*** Begin section ***
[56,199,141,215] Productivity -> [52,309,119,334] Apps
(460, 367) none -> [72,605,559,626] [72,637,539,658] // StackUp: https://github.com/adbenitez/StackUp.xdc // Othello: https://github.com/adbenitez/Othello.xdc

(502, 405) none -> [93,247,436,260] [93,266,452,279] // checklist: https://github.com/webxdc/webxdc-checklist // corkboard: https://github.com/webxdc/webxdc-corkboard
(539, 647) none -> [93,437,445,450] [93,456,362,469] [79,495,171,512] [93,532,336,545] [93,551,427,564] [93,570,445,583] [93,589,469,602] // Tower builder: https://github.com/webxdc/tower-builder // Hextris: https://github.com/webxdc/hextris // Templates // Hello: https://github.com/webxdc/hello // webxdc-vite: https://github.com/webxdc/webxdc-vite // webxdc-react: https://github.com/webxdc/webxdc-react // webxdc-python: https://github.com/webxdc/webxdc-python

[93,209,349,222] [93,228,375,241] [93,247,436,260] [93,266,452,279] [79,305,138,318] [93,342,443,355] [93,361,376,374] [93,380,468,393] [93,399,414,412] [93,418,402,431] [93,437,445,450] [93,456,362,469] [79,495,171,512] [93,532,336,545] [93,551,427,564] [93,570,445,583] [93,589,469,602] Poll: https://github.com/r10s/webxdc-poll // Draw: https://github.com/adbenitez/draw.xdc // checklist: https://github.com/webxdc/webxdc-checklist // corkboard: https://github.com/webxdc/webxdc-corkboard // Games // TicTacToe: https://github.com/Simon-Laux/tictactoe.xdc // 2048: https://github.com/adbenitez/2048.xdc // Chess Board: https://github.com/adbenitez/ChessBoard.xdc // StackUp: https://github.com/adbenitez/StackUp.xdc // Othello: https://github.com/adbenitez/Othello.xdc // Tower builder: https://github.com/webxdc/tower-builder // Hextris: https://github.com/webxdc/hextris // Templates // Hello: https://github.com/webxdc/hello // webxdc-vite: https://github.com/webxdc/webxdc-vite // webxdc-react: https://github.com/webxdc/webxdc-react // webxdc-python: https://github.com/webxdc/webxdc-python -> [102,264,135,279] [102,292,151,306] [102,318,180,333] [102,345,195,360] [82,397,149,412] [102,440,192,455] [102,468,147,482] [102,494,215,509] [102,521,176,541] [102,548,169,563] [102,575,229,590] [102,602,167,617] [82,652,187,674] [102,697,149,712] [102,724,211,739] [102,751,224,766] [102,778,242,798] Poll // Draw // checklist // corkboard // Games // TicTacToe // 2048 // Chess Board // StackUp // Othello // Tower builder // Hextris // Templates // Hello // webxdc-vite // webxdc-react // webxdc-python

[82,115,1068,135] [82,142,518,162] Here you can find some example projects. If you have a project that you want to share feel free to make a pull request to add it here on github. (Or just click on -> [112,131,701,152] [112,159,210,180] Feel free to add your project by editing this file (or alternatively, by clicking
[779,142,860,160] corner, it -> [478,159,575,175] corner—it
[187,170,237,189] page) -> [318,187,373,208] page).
*** End section ***
→ Brief
The data should be written out again in full, exactly as it stands.

→ Reply
[56,199,141,215] Productivity -> [52,309,119,334] Apps
(460, 367) none -> [72,605,559,626] [72,637,539,658] // StackUp: https://github.com/adbenitez/StackUp.xdc // Othello: https://github.com/adbenitez/Othello.xdc

(502, 405) none -> [93,247,436,260] [93,266,452,279] // checklist: https://github.com/webxdc/webxdc-checklist // corkboard: https://github.com/webxdc/webxdc-corkboard
(539, 647) none -> [93,437,445,450] [93,456,362,469] [79,495,171,512] [93,532,336,545] [93,551,427,564] [93,570,445,583] [93,589,469,602] // Tower builder: https://github.com/webxdc/tower-builder // Hextris: https://github.com/webxdc/hextris // Templates // Hello: https://github.com/webxdc/hello // webxdc-vite: https://github.com/webxdc/webxdc-vite // webxdc-react: https://github.com/webxdc/webxdc-react // webxdc-python: https://github.com/webxdc/webxdc-python

[93,209,349,222] [93,228,375,241] [93,247,436,260] [93,266,452,279] [79,305,138,318] [93,342,443,355] [93,361,376,374] [93,380,468,393] [93,399,414,412] [93,418,402,431] [93,437,445,450] [93,456,362,469] [79,495,171,512] [93,532,336,545] [93,551,427,564] [93,570,445,583] [93,589,469,602] Poll: https://github.com/r10s/webxdc-poll // Draw: https://github.com/adbenitez/draw.xdc // checklist: https://github.com/webxdc/webxdc-checklist // corkboard: https://github.com/webxdc/webxdc-corkboard // Games // TicTacToe: https://github.com/Simon-Laux/tictactoe.xdc // 2048: https://github.com/adbenitez/2048.xdc // Chess Board: https://github.com/adbenitez/ChessBoard.xdc // StackUp: https://github.com/adbenitez/StackUp.xdc // Othello: https://github.com/adbenitez/Othello.xdc // Tower builder: https://github.com/webxdc/tower-builder // Hextris: https://github.com/webxdc/hextris // Templates // Hello: https://github.com/webxdc/hello // webxdc-vite: https://github.com/webxdc/webxdc-vite // webxdc-react: https://github.com/webxdc/webxdc-react // webxdc-python: https://github.com/webxdc/webxdc-python -> [102,264,135,279] [102,292,151,306] [102,318,180,333] [102,345,195,360] [82,397,149,412] [102,440,192,455] [102,468,147,482] [102,494,215,509] [102,521,176,541] [102,548,169,563] [102,575,229,590] [102,602,167,617] [82,652,187,674] [102,697,149,712] [102,724,211,739] [102,751,224,766] [102,778,242,798] Poll // Draw // checklist // corkboard // Games // TicTacToe // 2048 // Chess Board // StackUp // Othello // Tower builder // Hextris // Templates // Hello // webxdc-vite // webxdc-react // webxdc-python

[82,115,1068,135] [82,142,518,162] Here you can find some example projects. If you have a project that you want to share feel free to make a pull request to add it here on github. (Or just click on -> [112,131,701,152] [112,159,210,180] Feel free to add your project by editing this file (or alternatively, by clicking
[779,142,860,160] corner, it -> [478,159,575,175] corner—it
[187,170,237,189] page) -> [318,187,373,208] page).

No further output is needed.